En Cataluña, los pacientes crónicos con complejidad clínica son más de 178.000 personas, el 3-4% de la población. La atención a estas personas con cronicidad compleja puede representar un 40% de los recursos sanitarios. El envejecimiento es una de las causas que hay detrás del aumento de las enfermedades crónicas y las proyecciones estiman que en menos de 50 años, más de 12% de la población catalana tendrá más de 80 años. Para garantizar un sistema sanitario de calidad, eficaz y eficiente, el departamento de Salud de la Generalitat de Catalunya hace años que trabaja en el Programa de Prevención y Atención a la Cronicidad (PPAC) dentro del Plan Director Sociosanitario (PDSS) para orientar la atención del paciente con cronicidad compleja. Con un modelo más cuidador y centrado en las personas, se espera conseguir mejores resultados en salud y bienestar de las personas atendidas, en la atención prestada por parte de los profesionales y la percepción de atención recibida por las personas, y en cuanto a la adecuación de la utilización de recursos y eficiencia del sistema sanitario
La Dra. Rosa Burgos, coordinadora de la Unidad de Soporte Nutricional del Hospital Universitario Vall d’Hebron, ha coliderado (juntamente con la Dra. Clara Joaquín del Hospital Germans Trias i Pujol) a la petición del Departamento de Salud, la elaboración del documento de consenso que sirve de base del Programa de abordaje comunitario de la desnutrición en personas con complejidad clínica. En la elaboración de este documento han participado profesionales del PPAC, representantes de diversas sociedades científicas, profesionales de Servicios Sociales y pacientes y familiares de pacientes con complejidad.

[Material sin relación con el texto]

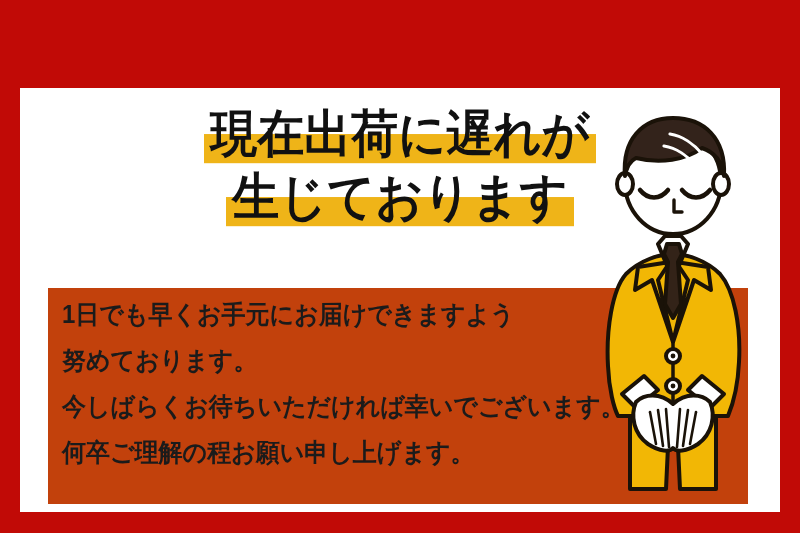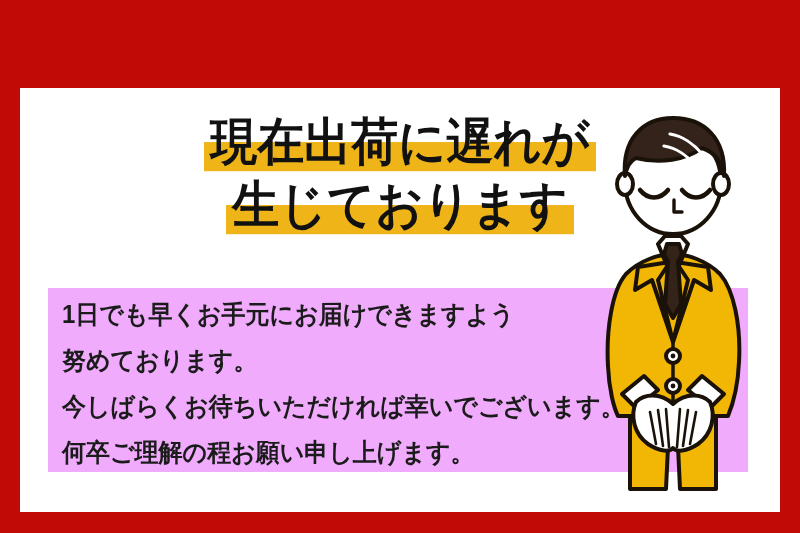"現在出荷に遅れが" #headline { margin-top: 8px -> none }
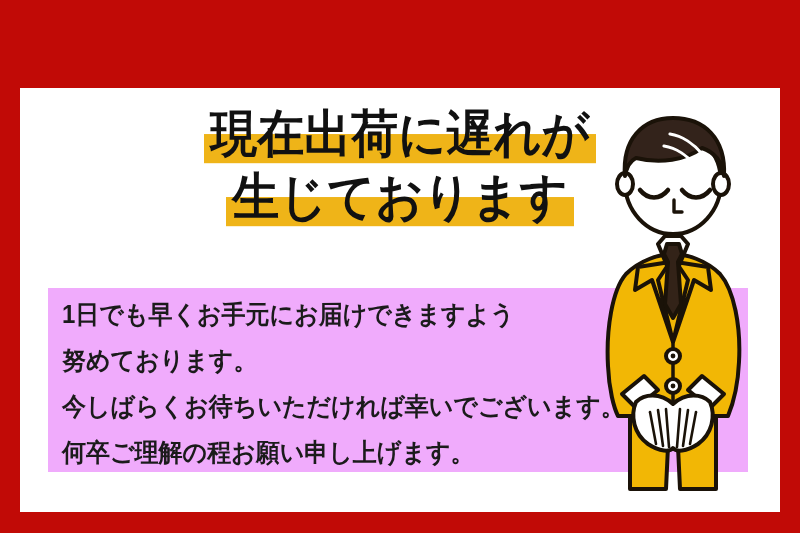"1日でも早くお手元にお届けできますよう" #body-panel { background: #f0abfc -> #c2410c; height: 184px -> 216px }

El programa está centrado en la desnutrición relacionada con la enfermedad en el ámbito comunitario y va dirigido fundamentalmente a los profesionales de Atención Primaria. Está estructurado en cuatro etapas: cribado y diagnóstico de desnutrición, evaluación multidimensional, plan de intervención y registro/monitorización. Una de las aportaciones de la Dra. Rosa Burgos es poner en valor la importancia de la evaluación nutricional y de la alimentación de los pacientes en su domicilio. La desnutrición y el riesgo de desnutrición en los pacientes crónicos complejos es frecuente (más del 50% de pacientes crónicos complejos en la comunidad y más del 80% cuando los pacientes se descompensan e ingresan en un hospital de agudos). “Muchos pacientes pierden el hambre por la enfermedad y la situación se agrava también si coexisten factores de salud como la disfagia o problemas bucodentales y factores sociales como la edad avanzada, la soledad, dificultades logísticas para comprar, cocinarse o una situación de dependencia, que les llevan a comer poco o a seguir una dieta inadecuada para sus necesidades”, alerta la Dra. Burgos. “Una alimentación deficiente puede agravar su enfermedad o incrementar el riesgo de descompensación y necesidad de hospitalización”, añade.
Su propuesta, dentro del Programa de Prevención y Atención a la Cronicidad, tiene el objetivo de atender la vertiente nutricional de estas personas para identificar precozmente la desnutrición y tratarla, para mejorar los resultados en salud de las personas.